According to tradition, a wolf laid the foundation for the Roman Empire. More than 2,700 years later, some of the civilization’s last and best-preserved relics still have a canine guardian — but with a very 21st-century twist.
Spot, Boston Dynamics’ four-legged robot “dog,” is here to help. He’s recently started a new job, guarding the Pompeii ruins.
The spot was created in 2015 for search and rescue missions in areas that were too risky or inaccessible for people. He’s also exceptionally firm on his feet, especially on uneven or slippery terrain—a combination of skills that Pompeii officials feel makes the dog ideal for this new job.
Today, thanks to the collaboration with high-tech companies and in the wake of successful experiments,” said Gabriel Zuchtriegel, Director General of Pompeii Archaeological Park, “we wish to test the use of these robots in the underground tunnels that were made by illegal excavators and that we are uncovering in the area around Pompeii.”
“The safety circumstances within the tunnels excavated by tomb robbers are sometimes highly perilous, as a result of which the deployment of a robot might represent a breakthrough that would allow us to go at a faster pace while being completely secure.”
The spot isn’t the only high-tech instrument making its premiere at the old archeological site: park experts have previously been testing with the Leica BLK2FLY, a flying laser scanner capable of doing autonomous 3D scans, according to a press statement issued on Monday. Spot has his own autonomous laser scanner and a color camera with a 360-degree field of vision, but he can also be linked to the BLK2FLY to monitor the site as a group.
Spot and BLK2FLY are two of the very first instances of autonomous robots utilized at archeological sites. There are good reasons for this: “technological advances in the world of robotics… have produced solutions and innovations typically associated with the industrial and manufacturing world,” according to Zuchtriegel, “until now [they] had not found an application within archaeological sites due to the heterogeneity of environmental conditions, and the size of the site.”
Spot definitely has his job cut out for him, with his new home encompassing 66-hectares (163-acres) of old and unstable ruins. But his appointment couldn’t come at a better time: while Pompeii remained intact for over two millennia after Mount Vesuvius’ explosion, in recent years the site has begun to succumb to an even deadlier foe than volcanoes: humanity.
Pompeii was declared a state of emergency by the Italian government in 2008 due to tourism demands, climate change, and plain old-fashioned tombaroli – the local term for tomb robbers. The deteriorating status of the monument was brought to light again in 2010 when the House of the Gladiators collapsed, with opponents claiming that preservation efforts had been poorly managed. By 2013, the situation had deteriorated to the point where Unesco threatened to put Pompeii to a list of endangered world heritage sites unless Italian authorities took action.

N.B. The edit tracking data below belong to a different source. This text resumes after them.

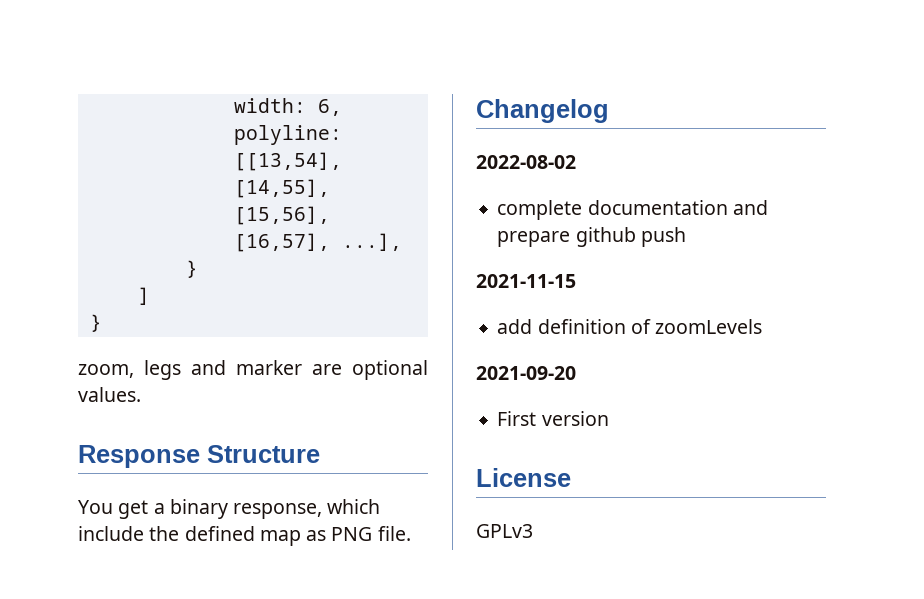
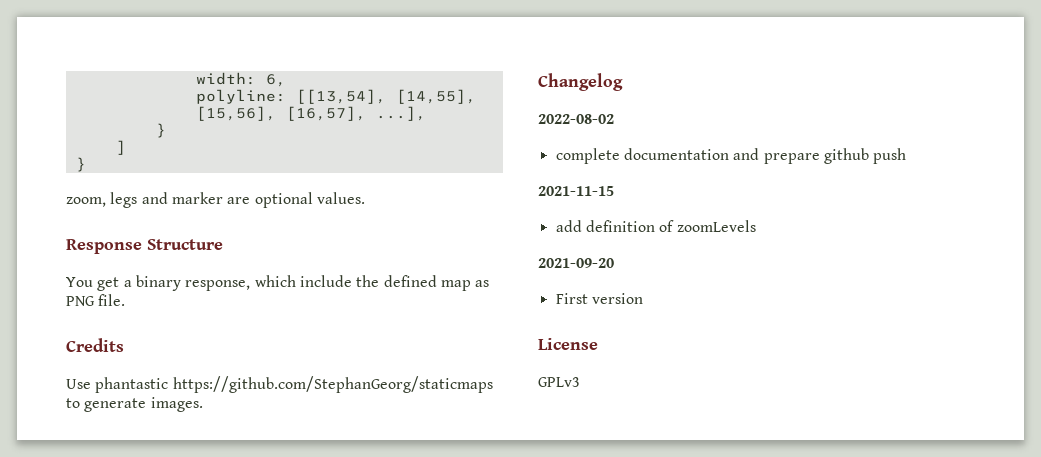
+ Credits
+ Use phantastic https://github.com/StephanGeorg/staticmaps to generate images.

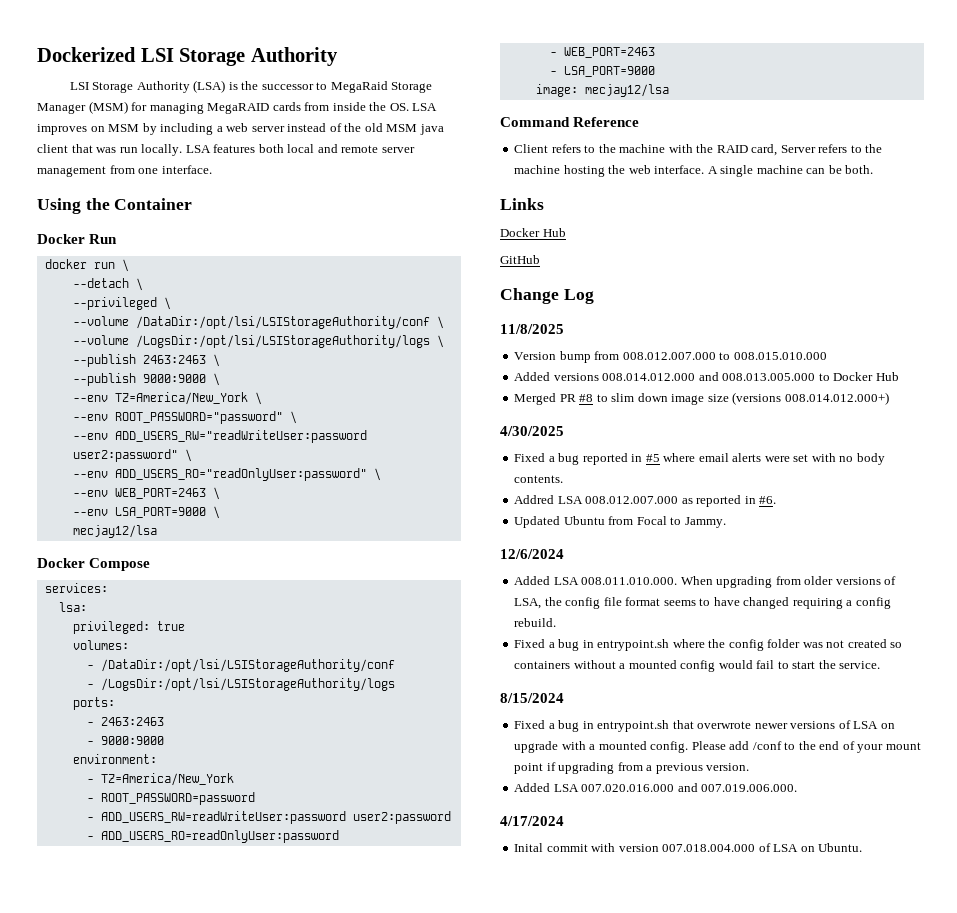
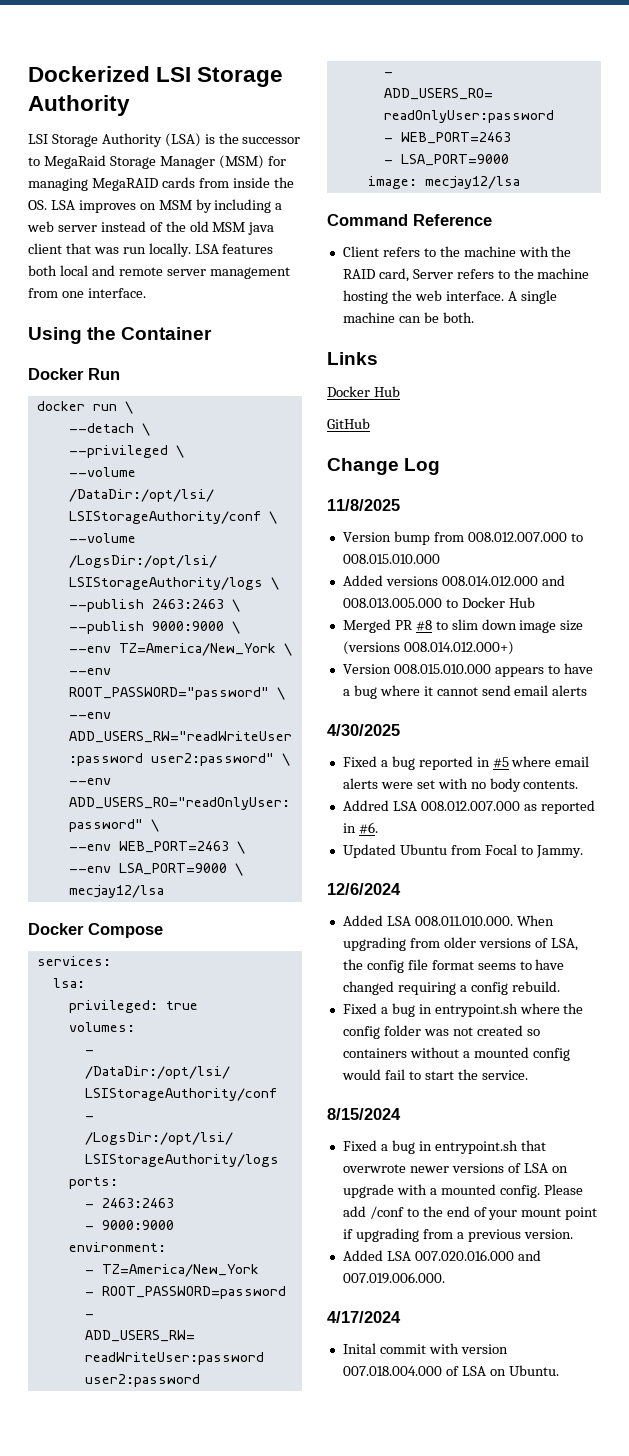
+ Version 008.015.010.000 appears to have a bug where it cannot send email alerts

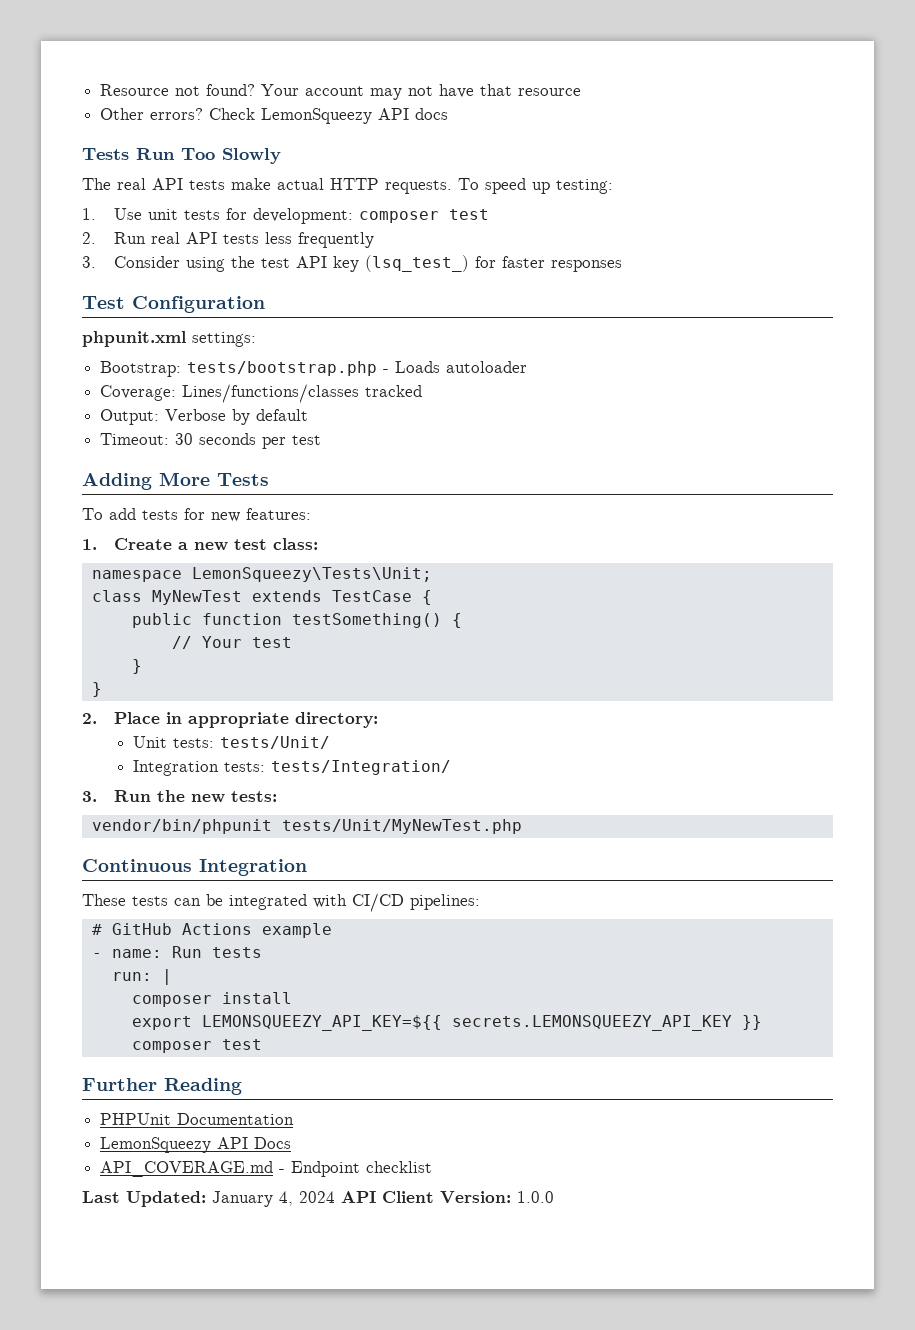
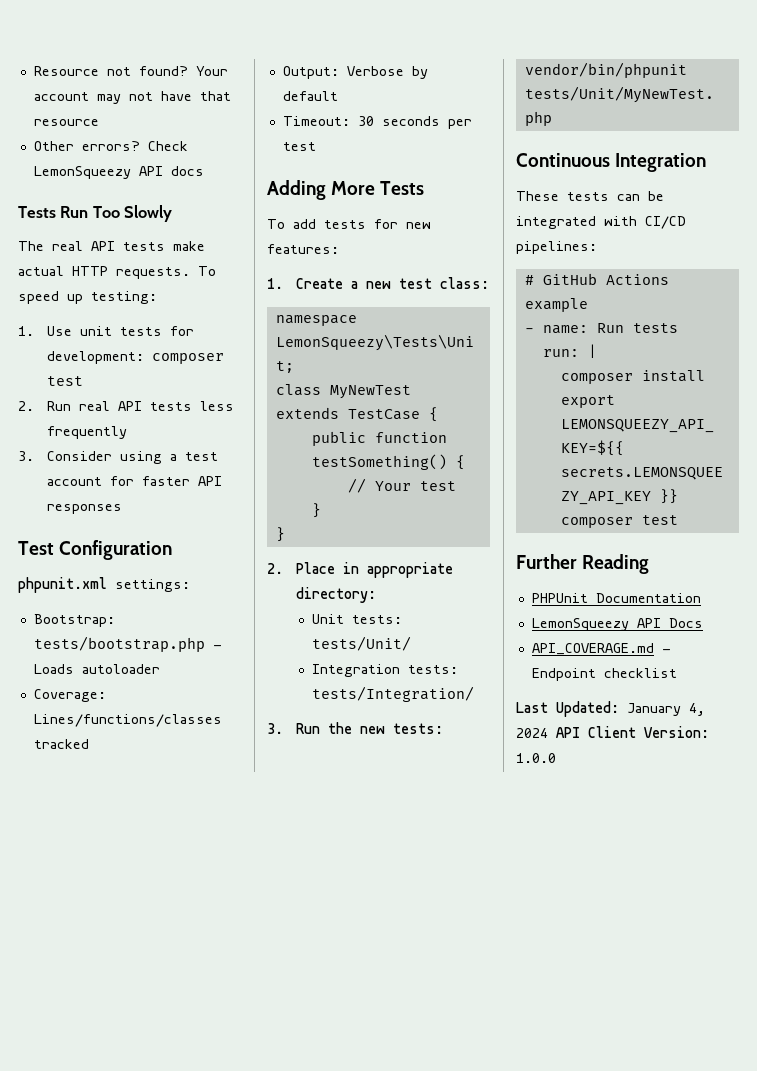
- 3. Consider using the test API key (lsq_test_) for faster responses
+ 3. Consider using a test account for faster API responses

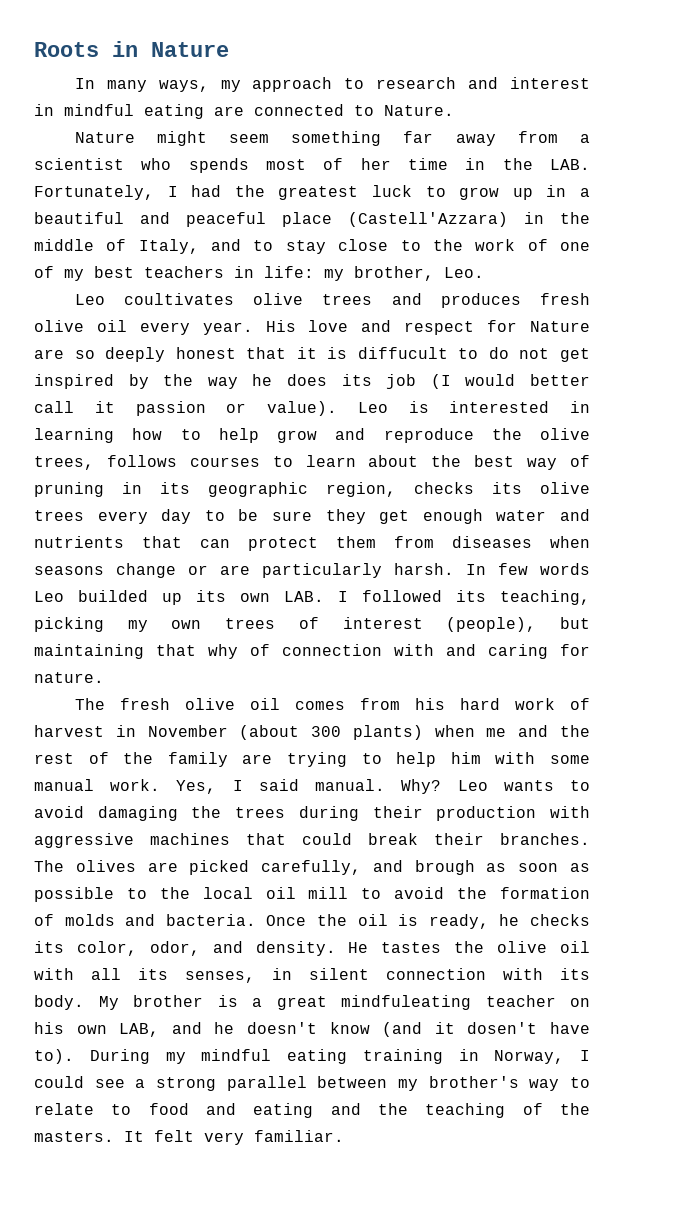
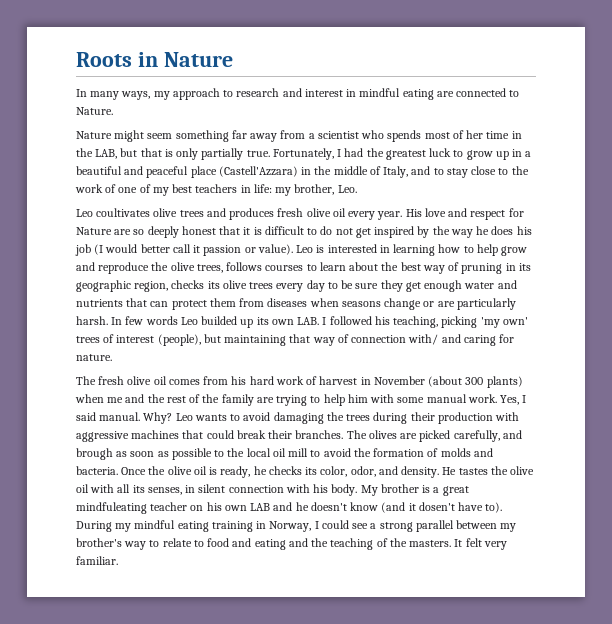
- Nature might seem something far away from a scientist who spends most of her time in the LAB. Fortunately, I had the greatest luck to grow up in a beautiful and peaceful place (Castell'Azzara) in the middle of Italy, and to stay close to the work of one of my best teachers in life: my brother, Leo.
+ Nature might seem something far away from a scientist who spends most of her time in the LAB, but that is only partially true. Fortunately, I had the greatest luck to grow up in a beautiful and peaceful place (Castell'Azzara) in the middle of Italy, and to stay close to the work of one of my best teachers in life: my brother, Leo.
- His love and respect for Nature are so deeply honest that it is diffucult to do not get inspired by the way he does its job (I would better call it passion or value).
+ His love and respect for Nature are so deeply honest that it is difficult to do not get inspired by the way he does his job (I would better call it passion or value).
- In few words Leo builded up its own LAB. I followed its teaching, picking my own trees of interest (people), but maintaining that why of connection with and caring for nature.
+ In few words Leo builded up its own LAB. I followed his teaching, picking 'my own' trees of interest (people), but maintaining that way of connection with/ and caring for nature.
- Once the oil is ready, he checks its color, odor, and density.
+ Once the olive oil is ready, he checks its color, odor, and density.
- He tastes the olive oil with all its senses, in silent connection with its body.
+ He tastes the olive oil with all its senses, in silent connection with his body.
- My brother is a great mindfuleating teacher on his own LAB, and he doesn't know (and it dosen't have to).
+ My brother is a great mindfuleating teacher on his own LAB and he doesn't know (and it dosen't have to).

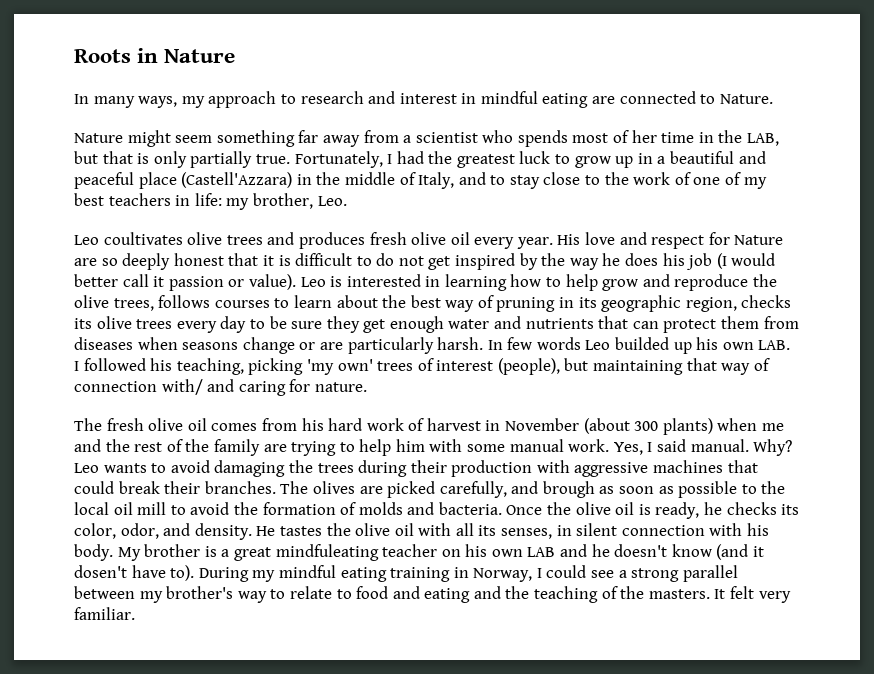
- In few words Leo builded up its own LAB. I followed his teaching, picking 'my own' trees of interest (people), but maintaining that way of connection with/ and caring for nature.
+ In few words Leo builded up his own LAB. I followed his teaching, picking 'my own' trees of interest (people), but maintaining that way of connection with/ and caring for nature.

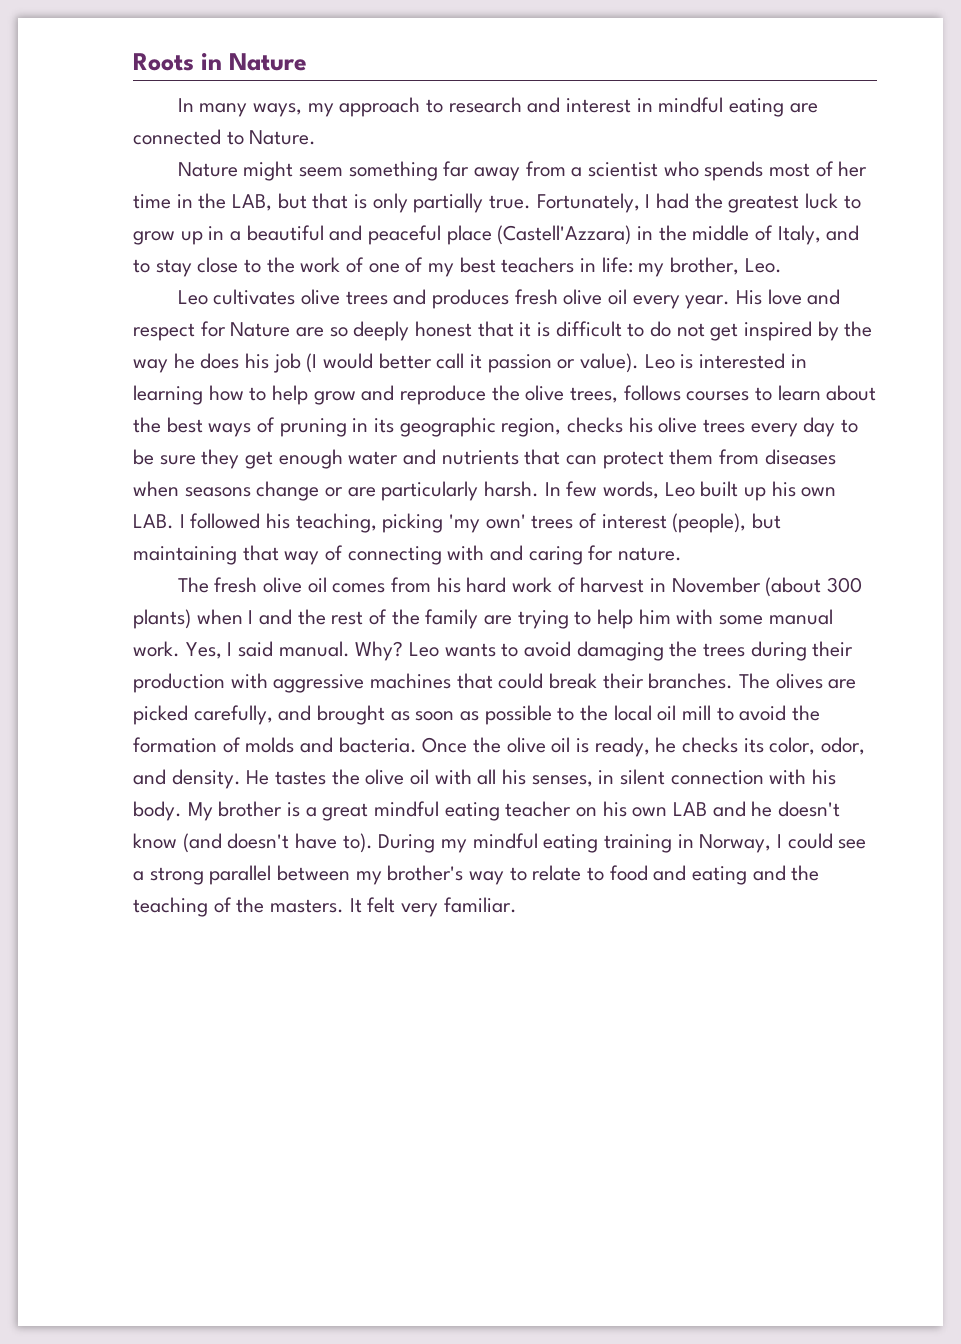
- Leo coultivates olive trees and produces fresh olive oil every year.
+ Leo cultivates olive trees and produces fresh olive oil every year.
- Leo is interested in learning how to help grow and reproduce the olive trees, follows courses to learn about the best way of pruning in its geographic region, checks its olive trees every day to be sure they get enough water and nutrients that can protect them from diseases when seasons change or are particularly harsh.
+ Leo is interested in learning how to help grow and reproduce the olive trees, follows courses to learn about the best ways of pruning in its geographic region, checks his olive trees every day to be sure they get enough water and nutrients that can protect them from diseases when seasons change or are particularly harsh.
- In few words Leo builded up his own LAB. I followed his teaching, picking 'my own' trees of interest (people), but maintaining that way of connection with/ and caring for nature.
+ In few words, Leo built up his own LAB. I followed his teaching, picking 'my own' trees of interest (people), but maintaining that way of connecting with and caring for nature.
- The fresh olive oil comes from his hard work of harvest in November (about 300 plants) when me and the rest of the family are trying to help him with some manual work.
+ The fresh olive oil comes from his hard work of harvest in November (about 300 plants) when I and the rest of the family are trying to help him with some manual work.
- The olives are picked carefully, and brough as soon as possible to the local oil mill to avoid the formation of molds and bacteria.
+ The olives are picked carefully, and brought as soon as possible to the local oil mill to avoid the formation of molds and bacteria.
- He tastes the olive oil with all its senses, in silent connection with his body.
+ He tastes the olive oil with all his senses, in silent connection with his body.
- My brother is a great mindfuleating teacher on his own LAB and he doesn't know (and it dosen't have to).
+ My brother is a great mindful eating teacher on his own LAB and he doesn't know (and doesn't have to).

But, with Spot and his flying companion BLK2FLY, Pompeii officials aim to find a cutting-edge way to preserve and maintain this historic city.
“The goal of using innovative technological solutions is precisely to improve both the quality of monitoring of existing areas, and to further our knowledge of the state of progress of the works in those areas undergoing recovery or restoration, and thus to manage the safety of the site, as well as that of workers,” park officials said.
“[The project] seeks an intelligent, sustainable, and inclusive administration of the park via the application of an integrated technology solution, transforming Pompeii into a Smart Archaeological Park.”